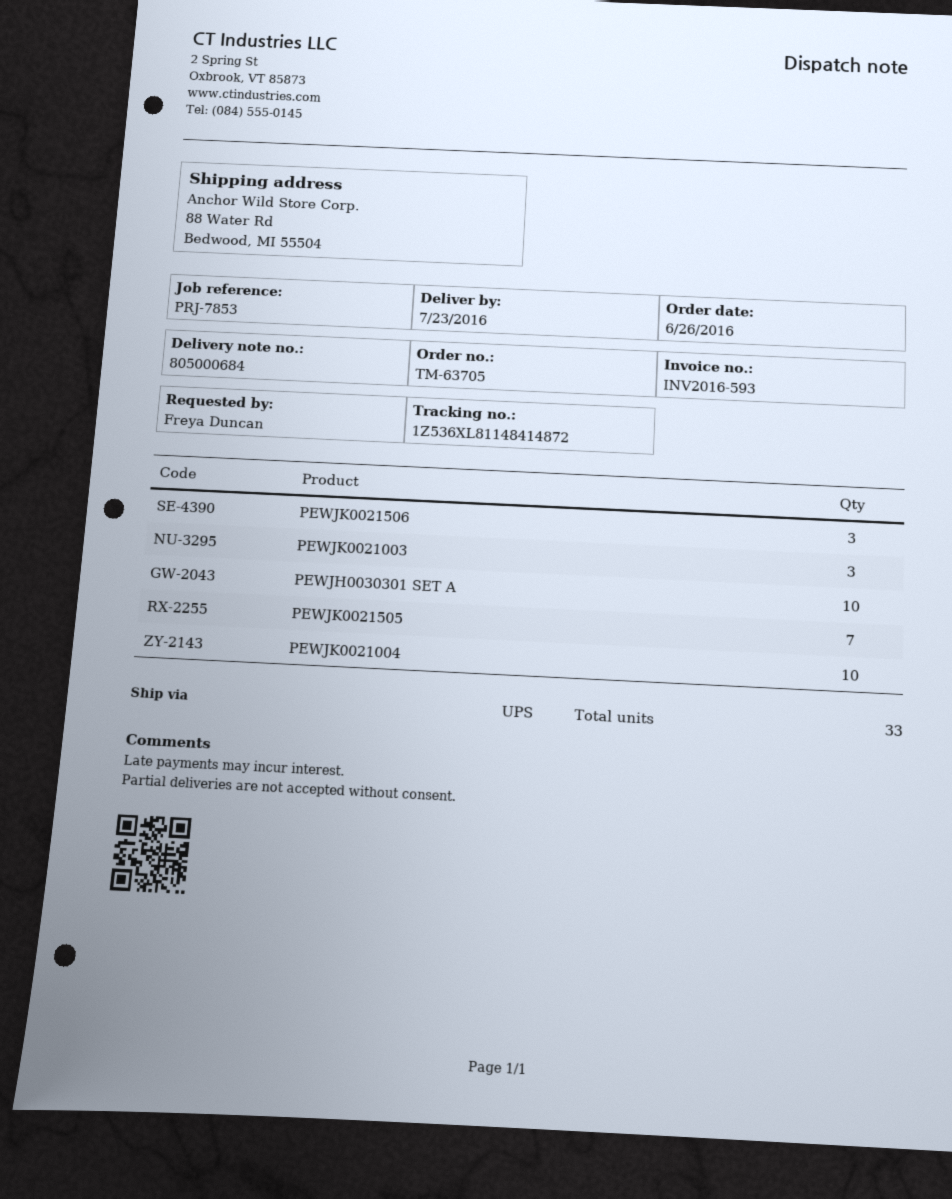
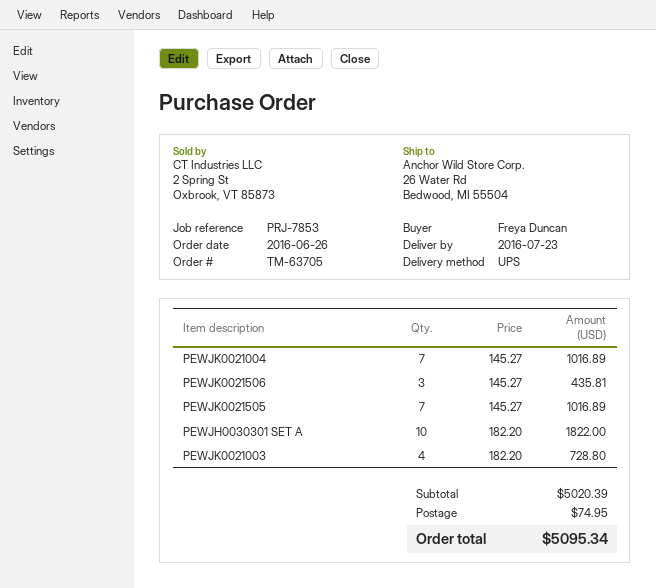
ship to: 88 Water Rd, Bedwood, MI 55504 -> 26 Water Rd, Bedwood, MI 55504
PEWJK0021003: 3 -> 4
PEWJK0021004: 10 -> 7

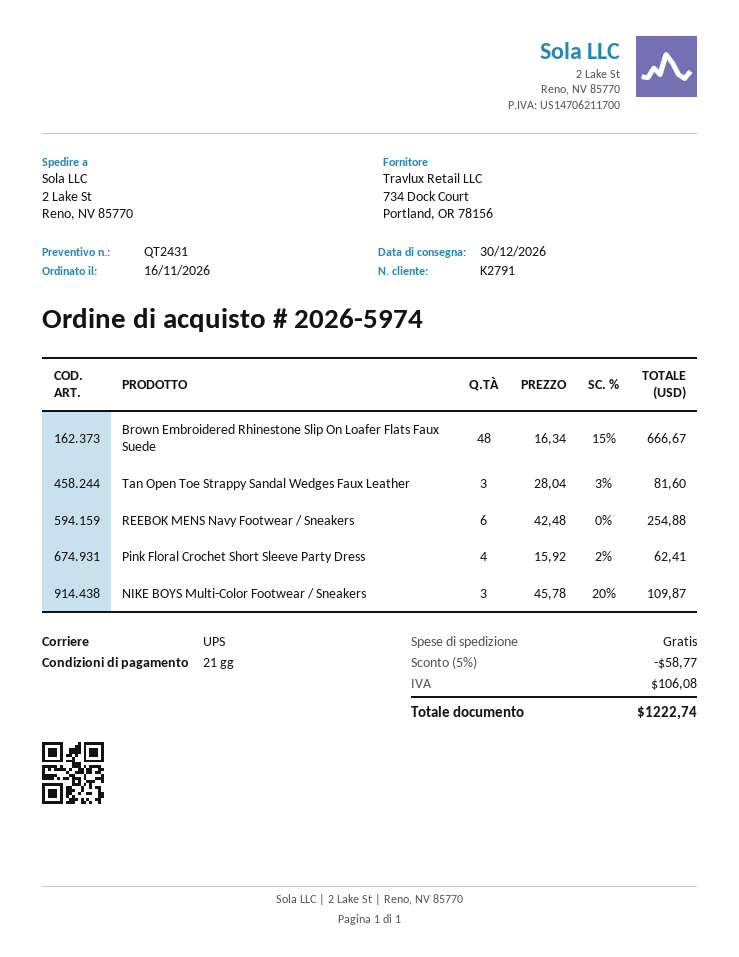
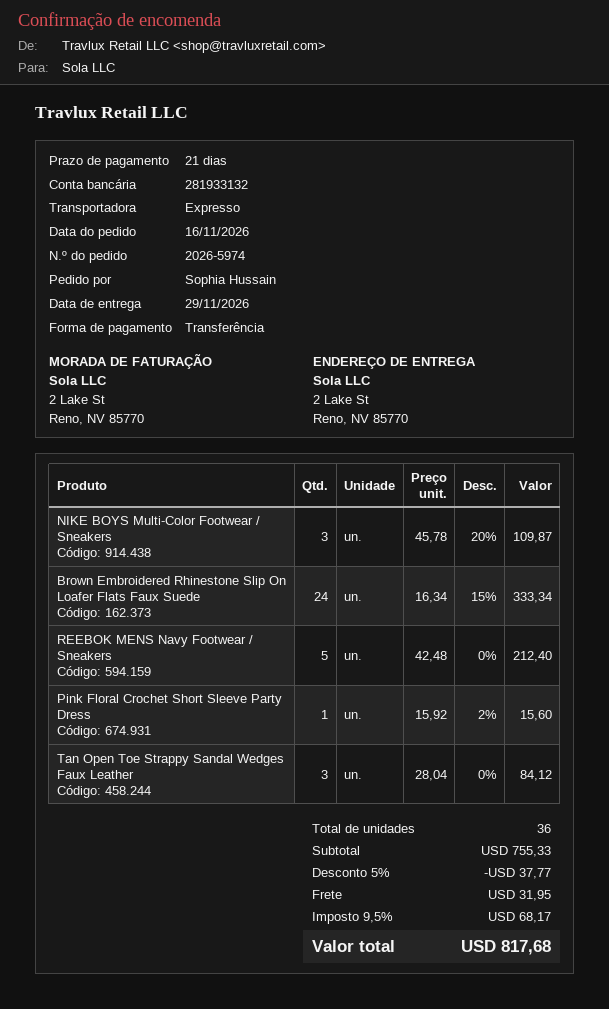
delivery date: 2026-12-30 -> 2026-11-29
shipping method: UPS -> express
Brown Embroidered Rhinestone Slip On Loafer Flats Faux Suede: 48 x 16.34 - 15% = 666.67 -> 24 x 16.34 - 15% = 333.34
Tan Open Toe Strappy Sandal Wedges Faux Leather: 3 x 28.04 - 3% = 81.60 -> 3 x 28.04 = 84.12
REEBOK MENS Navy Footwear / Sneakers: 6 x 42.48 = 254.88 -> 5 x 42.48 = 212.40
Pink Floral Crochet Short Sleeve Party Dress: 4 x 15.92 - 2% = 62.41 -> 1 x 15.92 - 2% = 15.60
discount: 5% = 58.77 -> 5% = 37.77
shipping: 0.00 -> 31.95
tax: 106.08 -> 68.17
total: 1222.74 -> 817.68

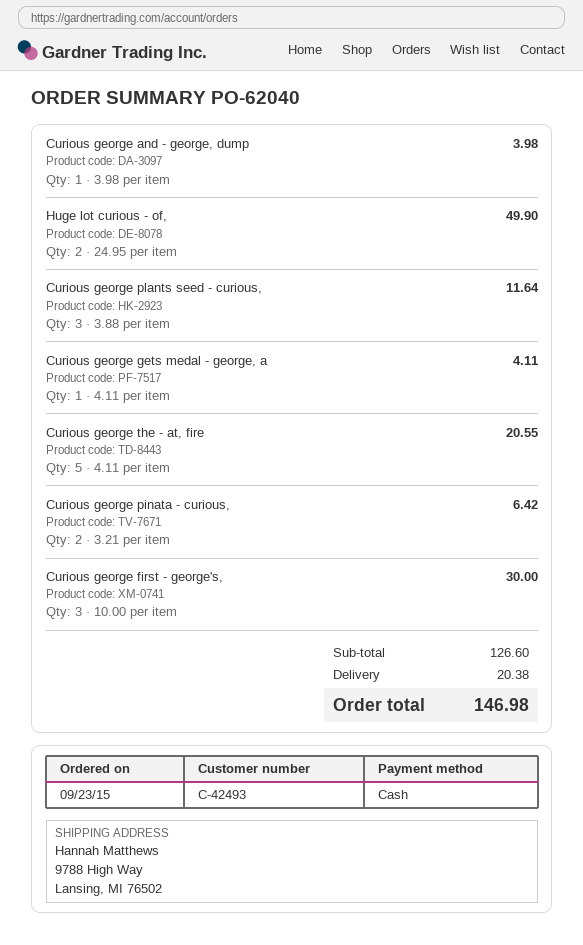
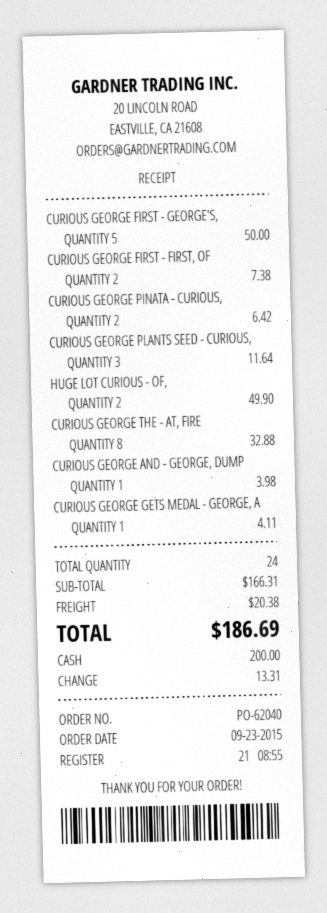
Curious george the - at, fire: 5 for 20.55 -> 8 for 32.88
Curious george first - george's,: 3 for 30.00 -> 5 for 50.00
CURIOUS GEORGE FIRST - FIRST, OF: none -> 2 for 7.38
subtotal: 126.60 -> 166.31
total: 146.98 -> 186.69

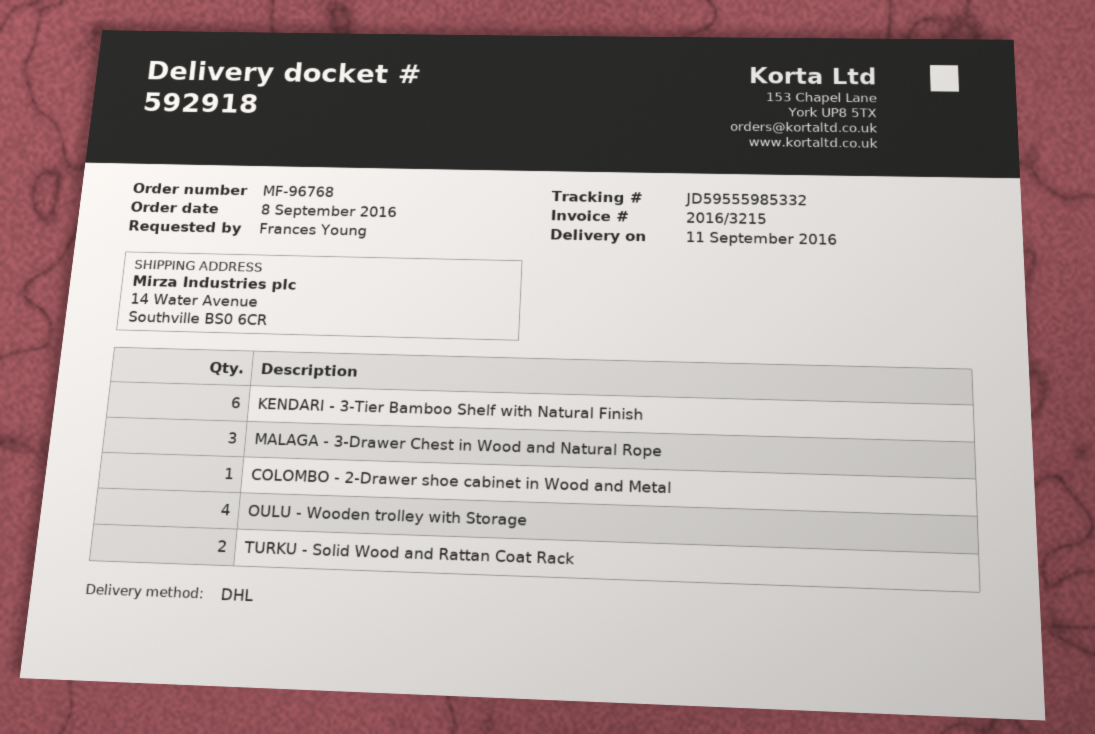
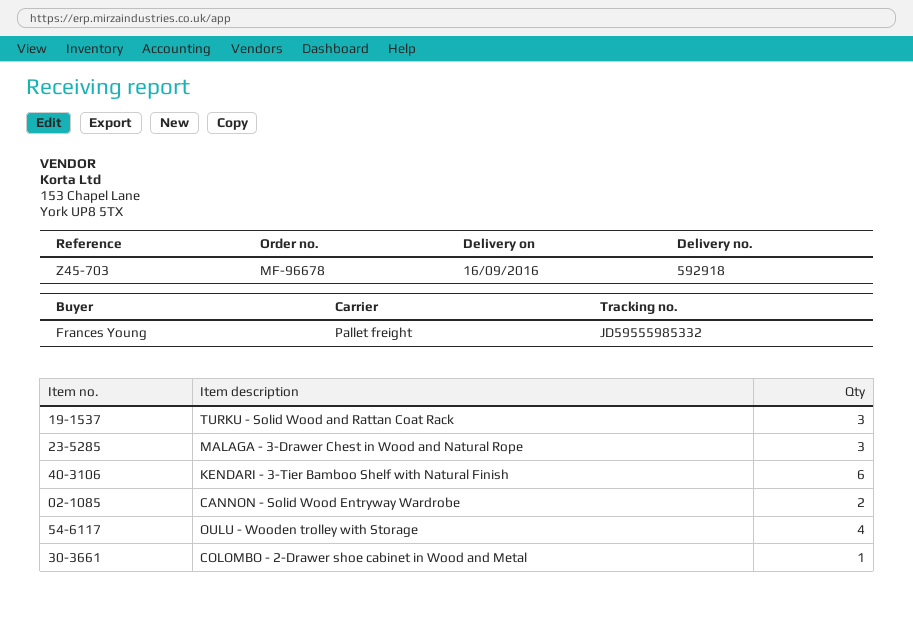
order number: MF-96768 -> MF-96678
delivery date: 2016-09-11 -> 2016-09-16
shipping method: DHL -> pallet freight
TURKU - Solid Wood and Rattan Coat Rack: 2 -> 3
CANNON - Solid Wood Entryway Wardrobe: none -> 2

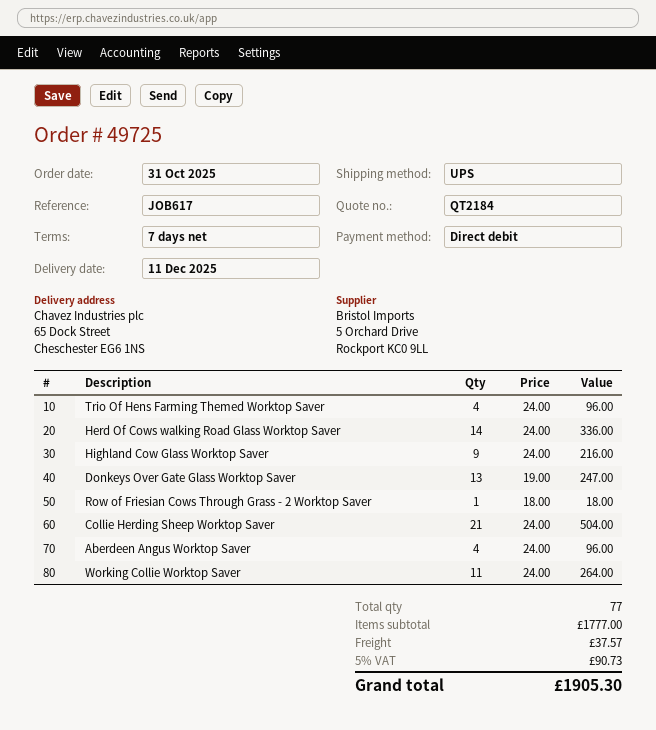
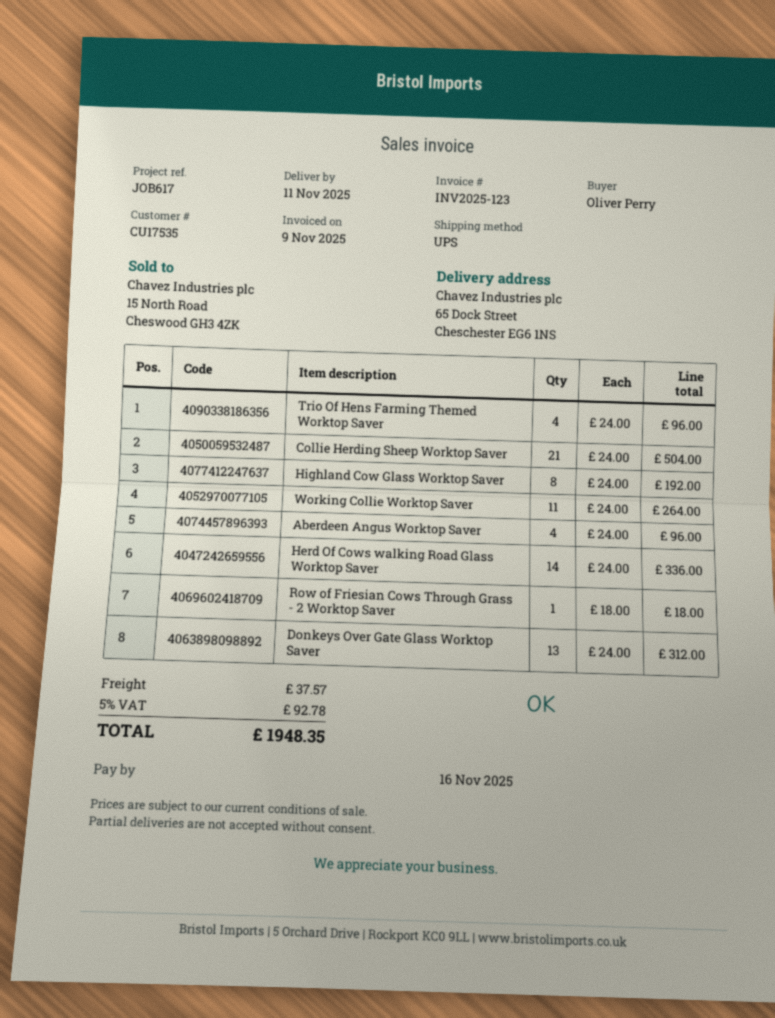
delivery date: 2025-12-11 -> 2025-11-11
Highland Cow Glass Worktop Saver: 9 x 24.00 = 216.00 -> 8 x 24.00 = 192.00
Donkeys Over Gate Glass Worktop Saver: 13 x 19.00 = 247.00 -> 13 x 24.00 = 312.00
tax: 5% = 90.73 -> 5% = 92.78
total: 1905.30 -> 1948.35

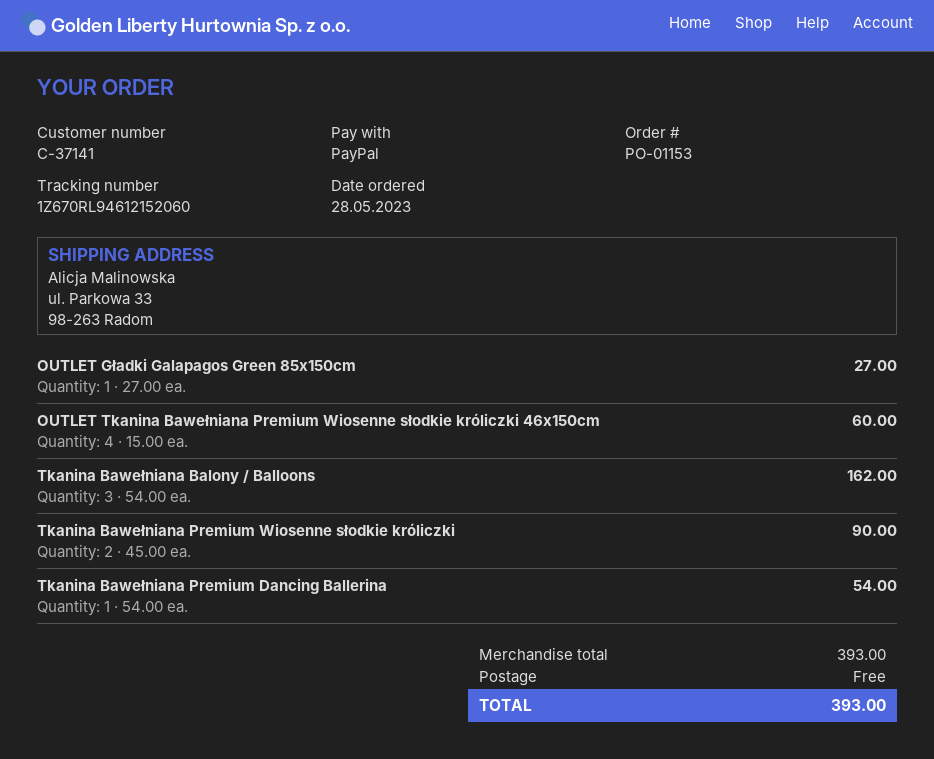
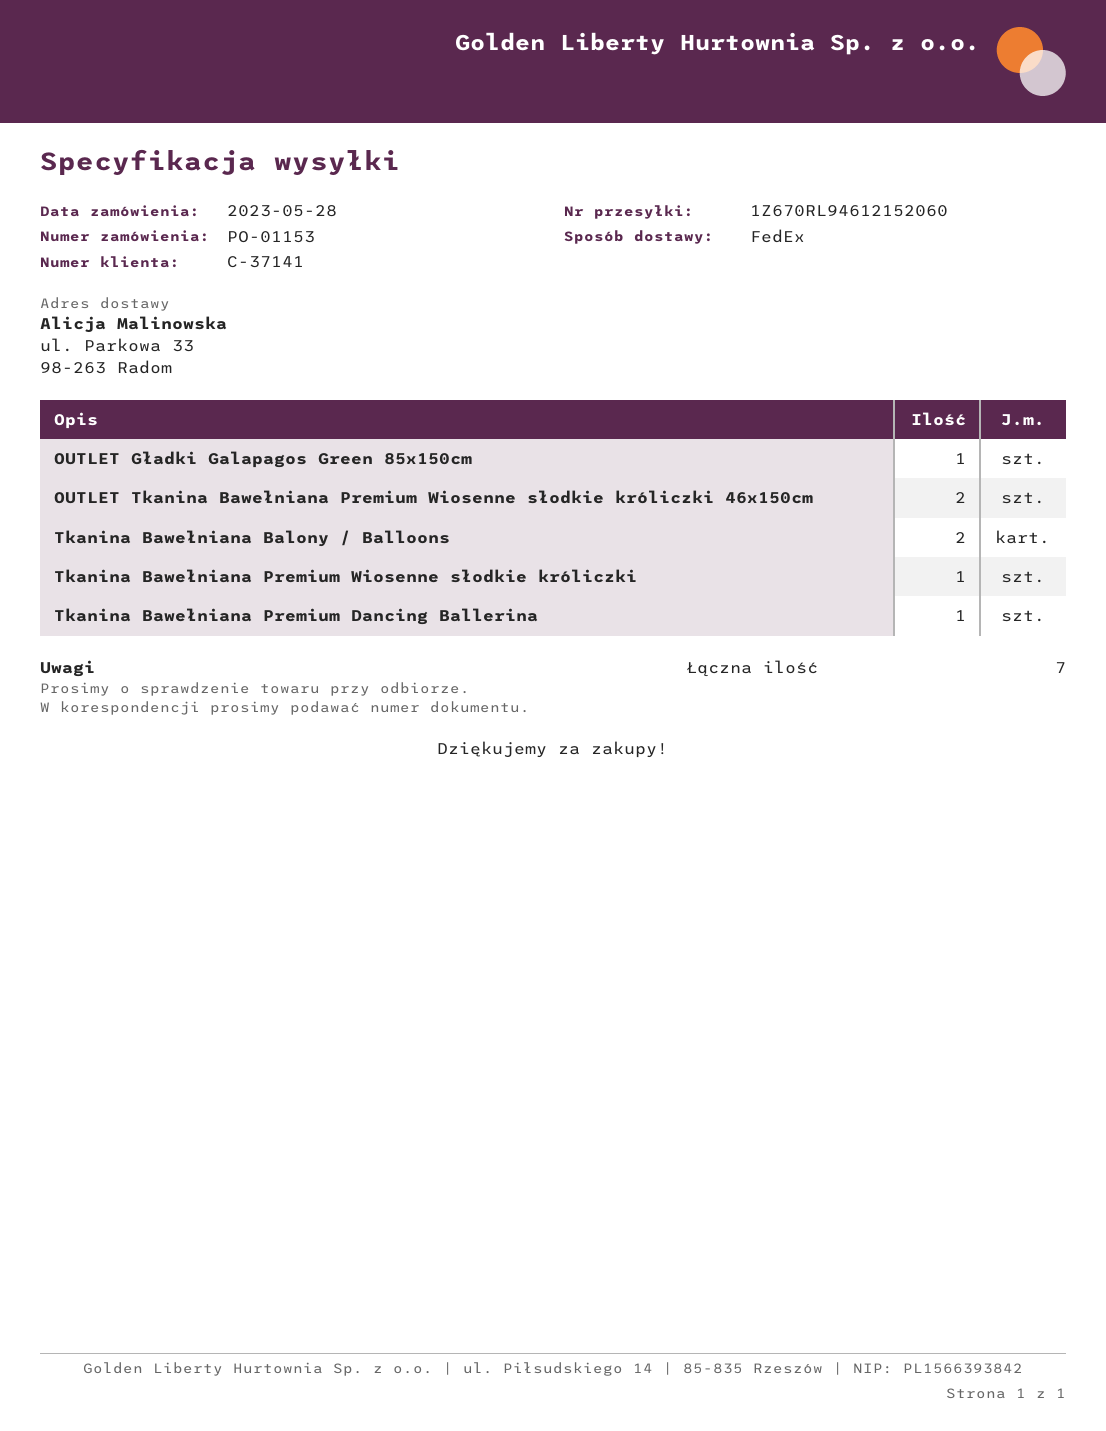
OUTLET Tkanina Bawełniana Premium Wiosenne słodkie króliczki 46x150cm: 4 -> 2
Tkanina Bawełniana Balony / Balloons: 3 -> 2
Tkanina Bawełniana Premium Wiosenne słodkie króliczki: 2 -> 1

*-*-*

[Your instructions]:
Starting from the line that contains "Curious george the", transcribe exactly each line down to the final line of the material above, excluding every picture and adding nothing else.

[Exercise solution]:
Curious george the - at, fire: 5 for 20.55 -> 8 for 32.88
Curious george first - george's,: 3 for 30.00 -> 5 for 50.00
CURIOUS GEORGE FIRST - FIRST, OF: none -> 2 for 7.38
subtotal: 126.60 -> 166.31
total: 146.98 -> 186.69

order number: MF-96768 -> MF-96678
delivery date: 2016-09-11 -> 2016-09-16
shipping method: DHL -> pallet freight
TURKU - Solid Wood and Rattan Coat Rack: 2 -> 3
CANNON - Solid Wood Entryway Wardrobe: none -> 2

delivery date: 2025-12-11 -> 2025-11-11
Highland Cow Glass Worktop Saver: 9 x 24.00 = 216.00 -> 8 x 24.00 = 192.00
Donkeys Over Gate Glass Worktop Saver: 13 x 19.00 = 247.00 -> 13 x 24.00 = 312.00
tax: 5% = 90.73 -> 5% = 92.78
total: 1905.30 -> 1948.35

OUTLET Tkanina Bawełniana Premium Wiosenne słodkie króliczki 46x150cm: 4 -> 2
Tkanina Bawełniana Balony / Balloons: 3 -> 2
Tkanina Bawełniana Premium Wiosenne słodkie króliczki: 2 -> 1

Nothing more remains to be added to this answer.